Posted by cotojo on July 3, 2008

Independence Day

In the United States, Independence Day, commonly known as the Fourth of July, is a federal holiday commemorating the adoption of the Declaration of Independence on July 4, 1776, declaring independence from the Kingdom of Great Britain.

The Declaration of Independence was unanimously declared by the thirteen United States of America. It was adopted by the Continental Congress in Philadelphia on July 4, 1776. The task of getting the document signed began on August 2, 1776. Congress had to ensure that all states would have access to an authenticated copy of the Declaration and did so by ordering a special printing of multiple copies on January 18, 1777.

Although celebrated upon publication, the Declaration was initially neglected following the American Revolution.

Its symbolic stature grew over the years, most notably through the influence of Abraham Lincoln, who viewed the Declaration as an ideal for which the nation should strive, especially as expressed in Jefferson’s famous preamble:

‘We hold these truths to be self-evident, that all men are created equal, that they are endowed by their Creator with certain unalienable Rights, that among these are Life, Liberty and the pursuit of Happiness.’
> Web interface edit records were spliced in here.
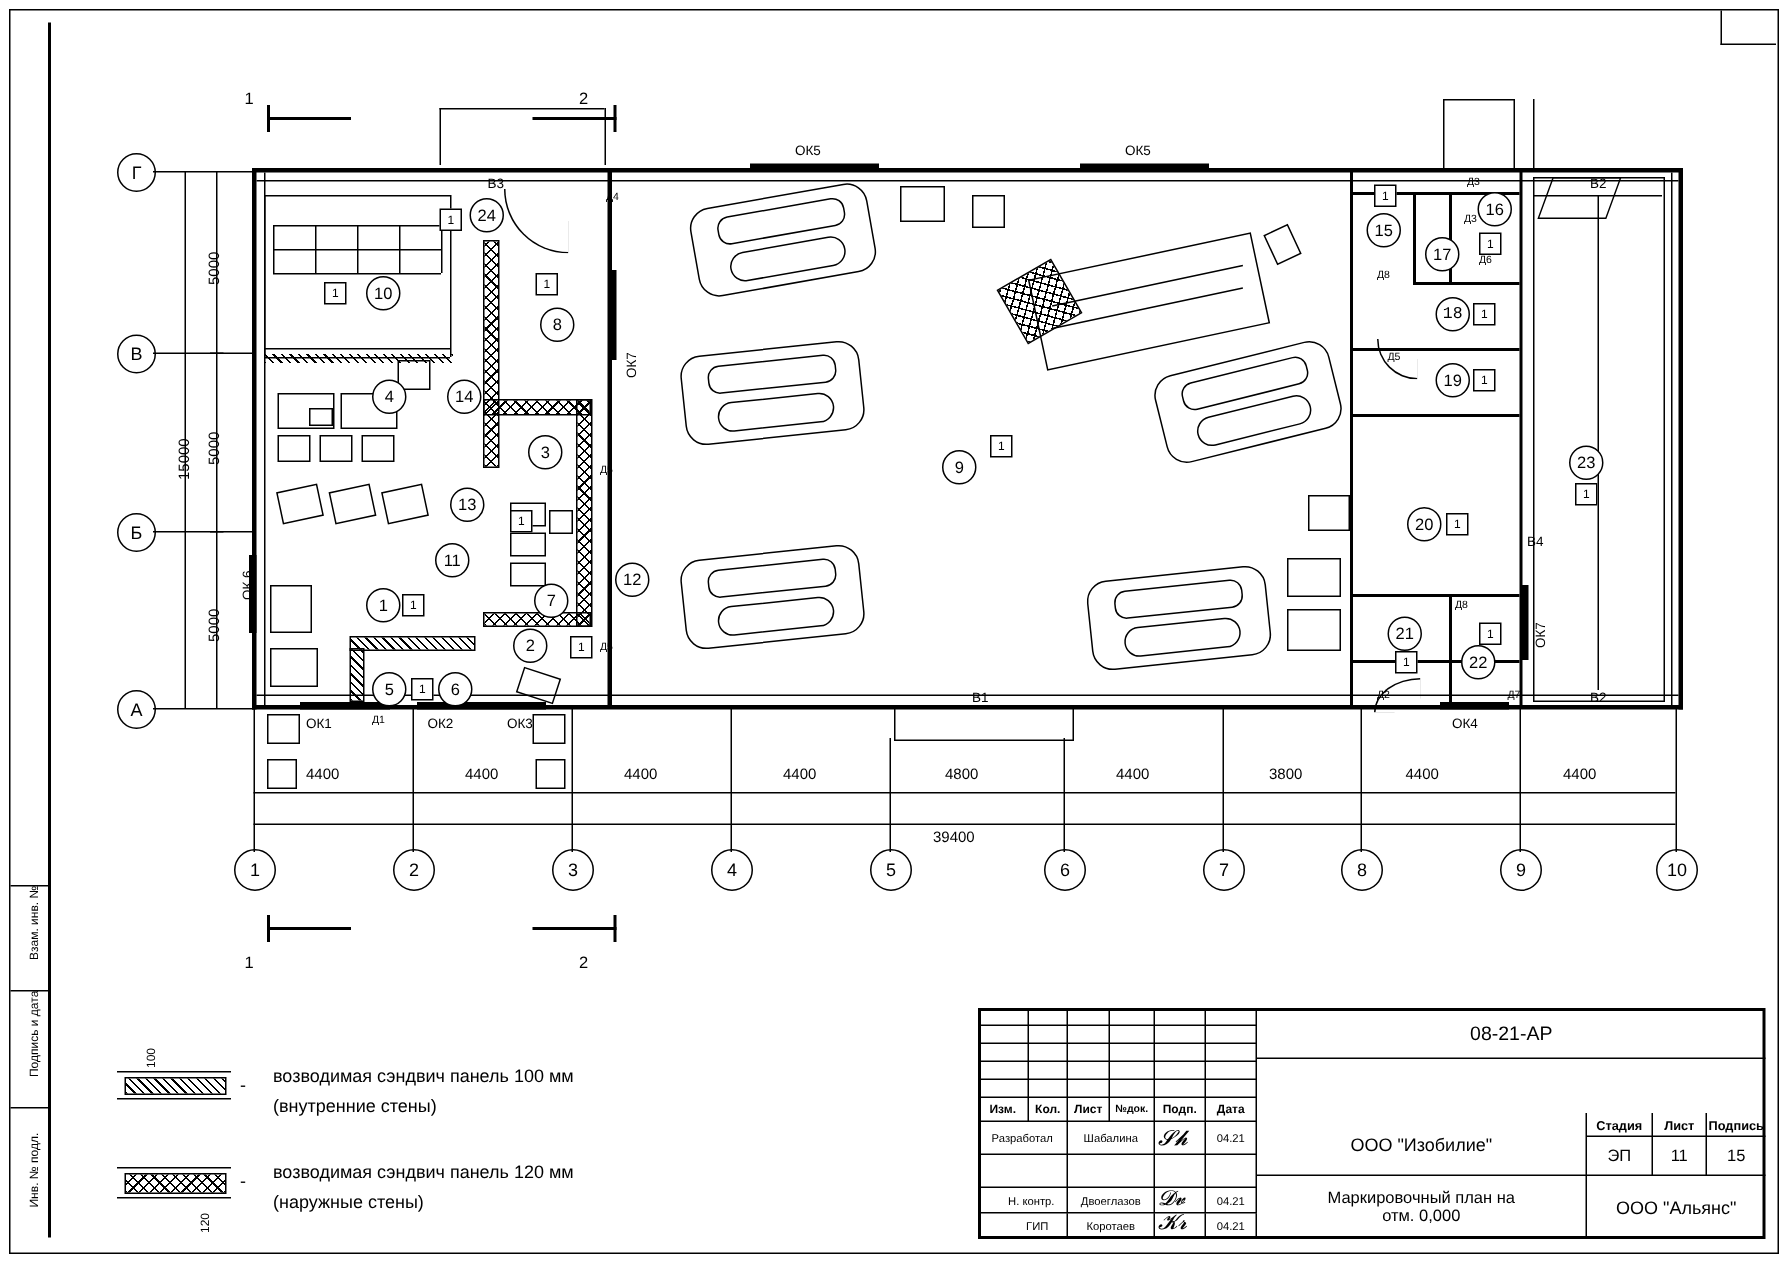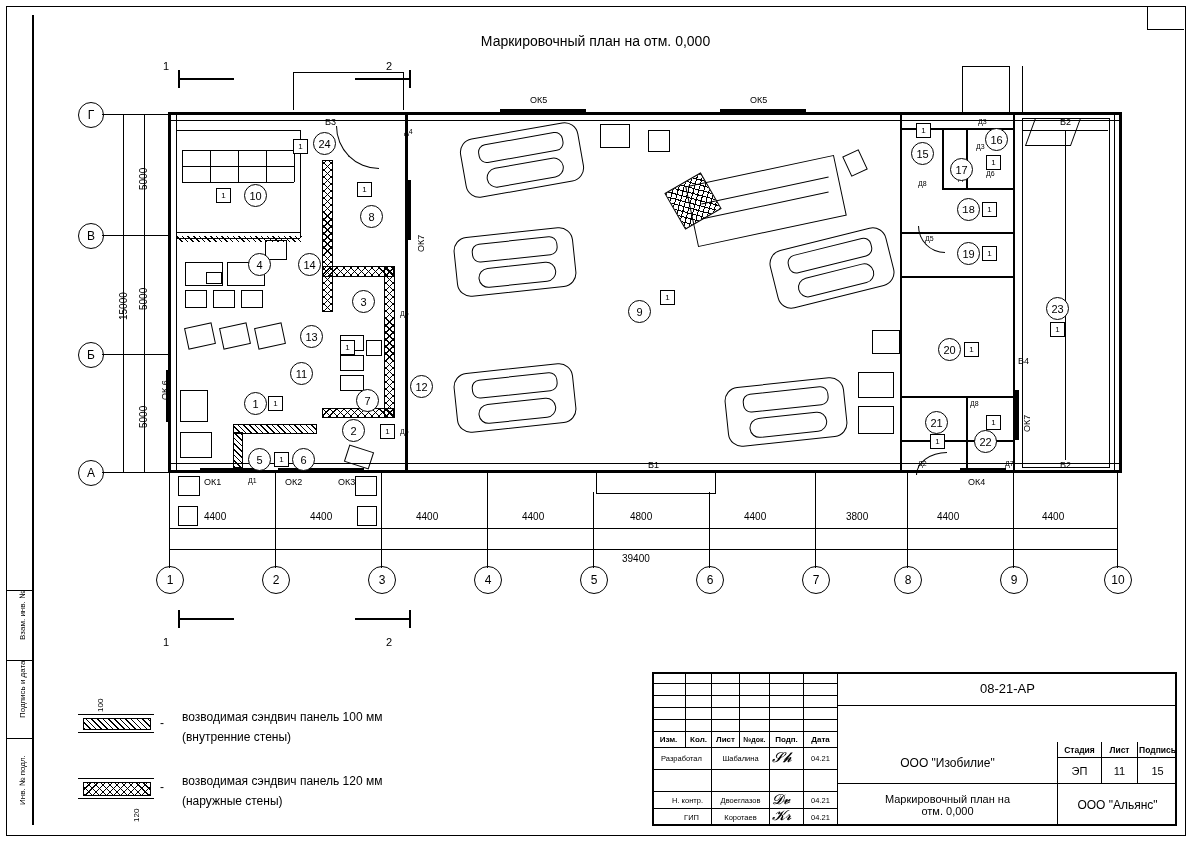--- a/index.html
+++ b/index.html
@@ -60,7 +60,6 @@
   <div class="lc-text" style="left:18px;top:805px;">Инв. № подл.</div>
   <div class="lc-text" style="left:18px;top:718px;">Подпись и дата</div>
 
-  <div class="plan-title">Маркировочный план на отм. 0,000</div>
 
   <div class="lbl" style="left:163px;top:60px;font-size:11px;">1</div>
   <div class="secline" style="left:178px;top:78px;width:56px;"></div>

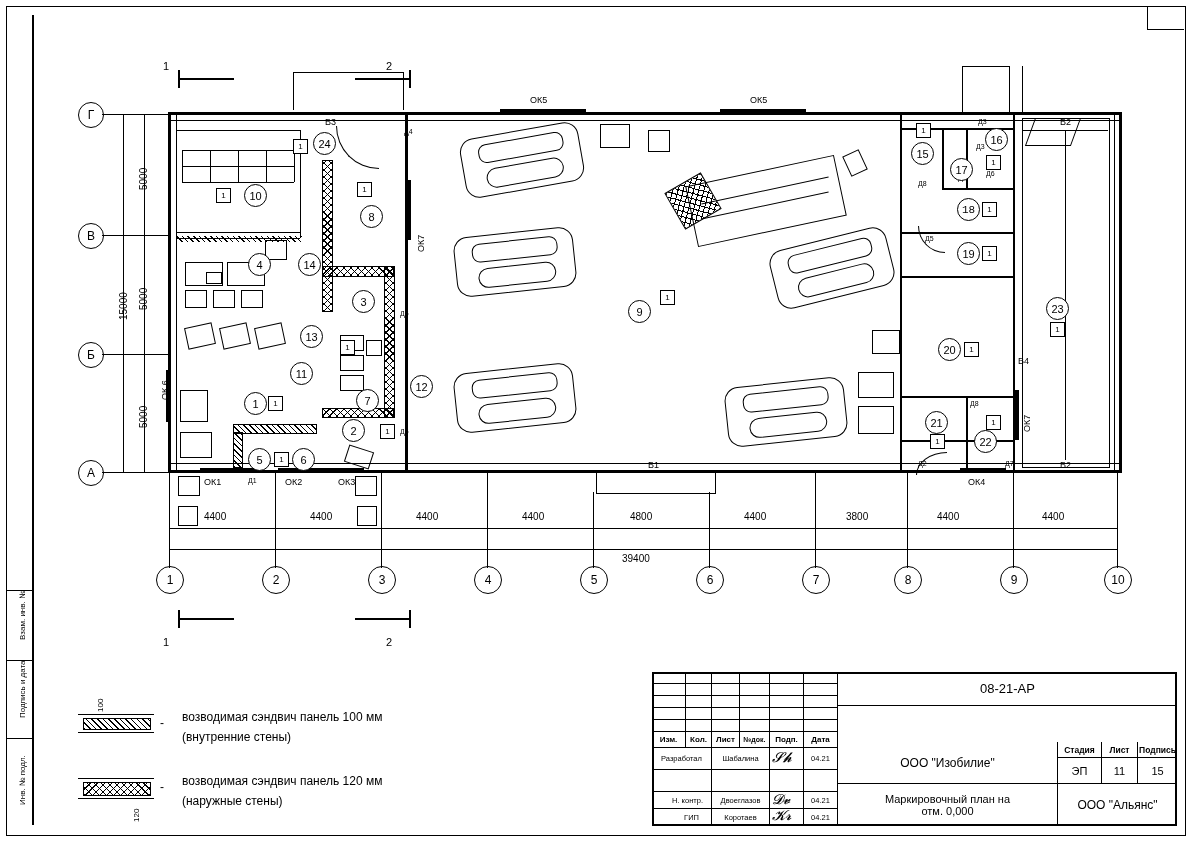--- a/index.html
+++ b/index.html
@@ -398,7 +398,7 @@
   <div class="cell" style="left:770px;top:809px;width:34px;height:17px;border-bottom:none;"></div>
   <div class="cell" style="left:804px;top:809px;width:34px;height:17px;font-size:7.5px;border-bottom:none;">04.21</div>
 
-  <div style="position:absolute;left:772px;top:750px;width:30px;height:16px;font-size:14px;font-family:Liberation Mono, monospace;font-style:italic;">𝓢𝓱</div>
+  <div style="position:absolute;left:772px;top:750px;width:30px;height:16px;font-size:14px;font-family:Liberation Sans, sans-serif;font-style:italic;">𝓢𝓱</div>
   <div style="position:absolute;left:772px;top:792px;width:30px;height:16px;font-size:14px;font-family:'Liberation Serif',serif;font-style:italic;">𝓓𝓿</div>
   <div style="position:absolute;left:772px;top:808px;width:30px;height:16px;font-size:14px;font-family:'Liberation Serif',serif;font-style:italic;">𝓚𝓻</div>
In 1776 in Philadelphia the Declaration of Independence was read publicly on July 8. In Williamsburg, a celebration occurred on July 25. Trenton, NJ proclaimed its independence with a gathering of the militia and citizens: “The declaration, and other proceedings, were received with loud acclamations” 26 July. In New York, the “Declaration of Independence was read at the head of each brigade of the continental army posted at and near New York, and every where received with loud huzzas and the utmost demonstrations of joy.”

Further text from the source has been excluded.